L'interprétation des rêves fait constamment l'objet de doutes et de controverses et on l'imagine de prime abord hors de portée du commun des mortels. Si cette partie de la connaissance de l'homme vous intéresse, rassurez-vous il n'en est rien.


Les éléments que j'entends vous exposer me semblent amplement suffisants pour démêler l'imbroglio du rêve. Le reste dépend de votre intérêt et de votre capacité d'ouverture pour l'approche de cette question.
 

Sur un plan le plus large possible l'on est amené à admettre que dans la nature rien n'est fortuit, rien n'est gratuit, rêves y compris, en ce cas ils ne sauraient en être arbitrairement exclus. 
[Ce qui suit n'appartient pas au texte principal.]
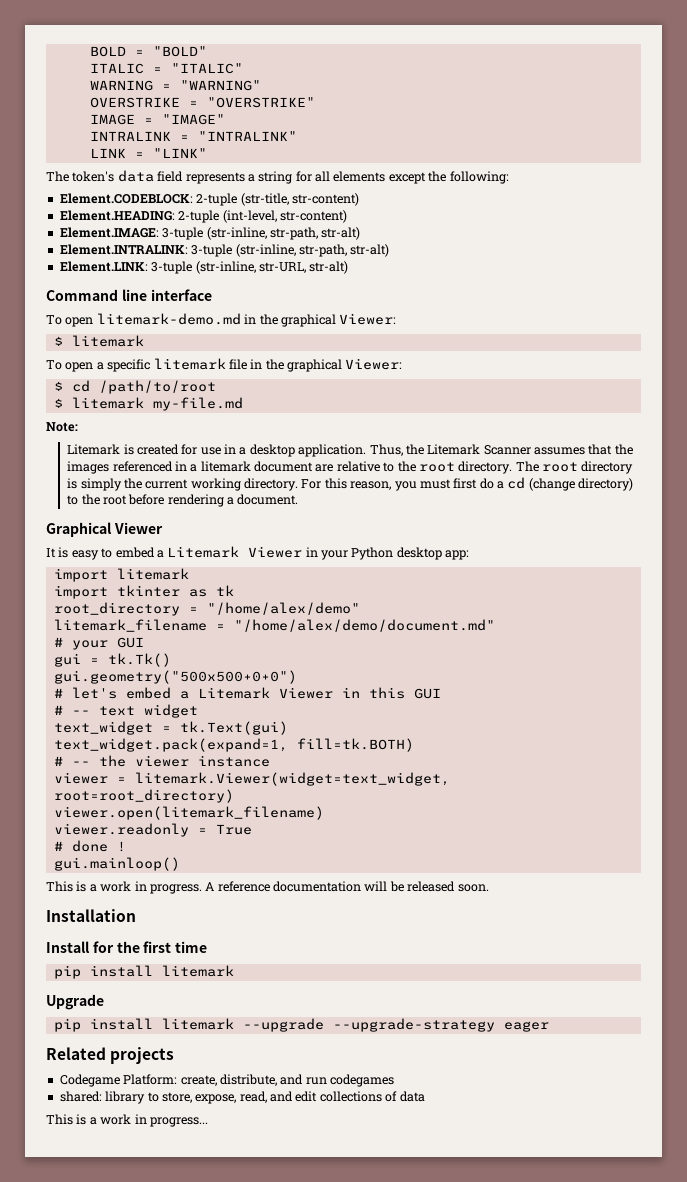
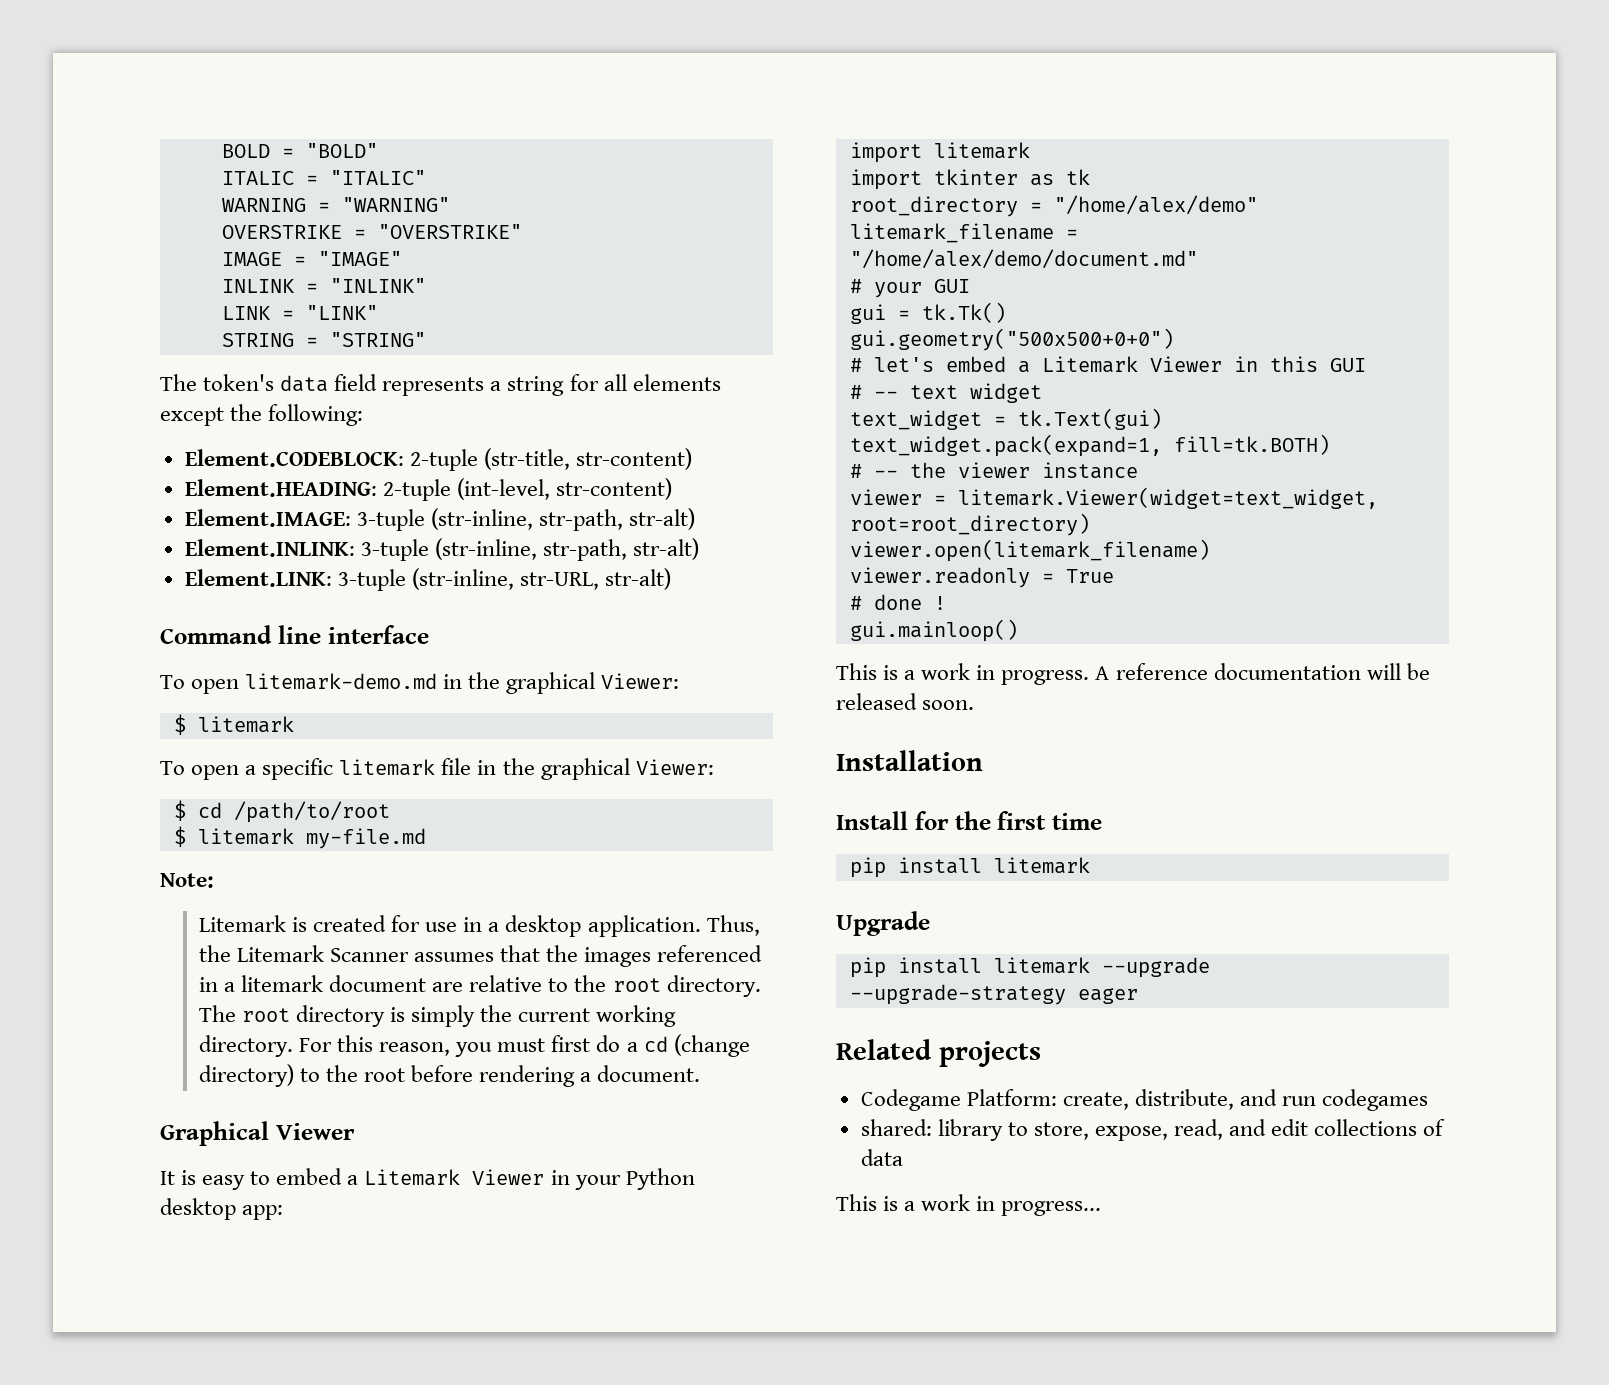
- INTRALINK = "INTRALINK"
+ INLINK = "INLINK"
+ STRING = "STRING"
- Element.INTRALINK: 3-tuple (str-inline, str-path, str-alt)
+ Element.INLINK: 3-tuple (str-inline, str-path, str-alt)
Sur quel plan étudier le rêve ?

Si l'on pense au cauchemar, sans présager de son contenu mais simplement en constatant l'impact qu'il représente, ne peut-on dire que ce cauchemar (en sera-t-il de même pour le rêve ?) touche à nos émotions ? Nous serions en ce cas en terrain compréhensible.Par ailleurs nous savons que certaines découvertes majeures (qui ont valu par exemple le prix Nobel à leurs auteurs) sont, et il n'est pas abusif de le dire, le fruit des rêves. Nous-mêmes avons parfois été subjugués par un rêve dont le contenu semblait, à tors ou à raison, d'une stupéfiante ingéniosité. Le rêve semble ainsi toucher à notre intelligence. Si ces deux piliers, émotion et intellect, existent dans les rêves comme dans notre quotidien, qu'est-ce qui nous empêcherait dès lors de l'étudier rationnellement ?

                                                                              Qualité ne veut pas dire infaillibilité
 
Il convient, sauf au titre de l'étude livresque, de ne pas s'accabler en la traduction de rêves relatés par écrit ; ceux-ci sont trop peu évocateurs du fait que tous les arrière-plans qui sont constitutifs du moindre des rêves en sont abolis. Or ces arrière-plans, ainsi que le rêveur vous éclaireront grandement, ainsi que nous le verrons. Pourtant je vois de ci de là, dans les forums de discussions sur Internet (il s'agit toujours de "forums" où l'on communique par écrit), des interprétations vagues ou bateau qui agréent aux rêveurs. Le traducteur se croira alors très avisé car apprécié ; qu'il ne se fasse cependant pas d'illusion sur ses capacités du fait de sa méconnaissance totale des rêves. Dans le rêve il y a toujours une part d'exigence et s'introniser interprète parce que l'on affirme à tous bouts de lignes à des gens dans l'attente et prêts à le gober : votre potentiel va éclore, une nouvelle vie se présente à vous, vous vous interrogez sur votre  . . . (peu importe votre quoi à vrai dire) n'est pas une attitude responsable. Si leur aval est acquis, il l'est parfois par rapport à leur désir, et qui n'en n'a pas, mais pas par rapport à l'exact message du rêve.

 

 

Lorsqu'un rêve est correctement traduit, croyez bien qu'il n'y a pas beaucoup de commentaires de la part du rêveur qui met plutôt son mouchoir dessus, tant il s'aperçoit que son rêve lui a mis les points sur les i.

Pour vos propres rêves il conviendra de retenir cette amicale exigence du rêve - excepté si vous vivez une affliction, ou si vous traversez une réelle épreuve - . Amicale à n'en pas douter, mais bien exigeante par rapport à la norme et à la morale, quoi qu'on en dise. Le rêve aimerait être si fier de son ami qu'il n'ait plus qu'à s'effacer devant lui, car en vérité on ne rêve que lorsqu'il y a tension. Cette tension est habituellement de notre fait et c'est cela qui chagrine le rêve, en ce sens, ne pas rêver c'est dormir du sommeil du juste.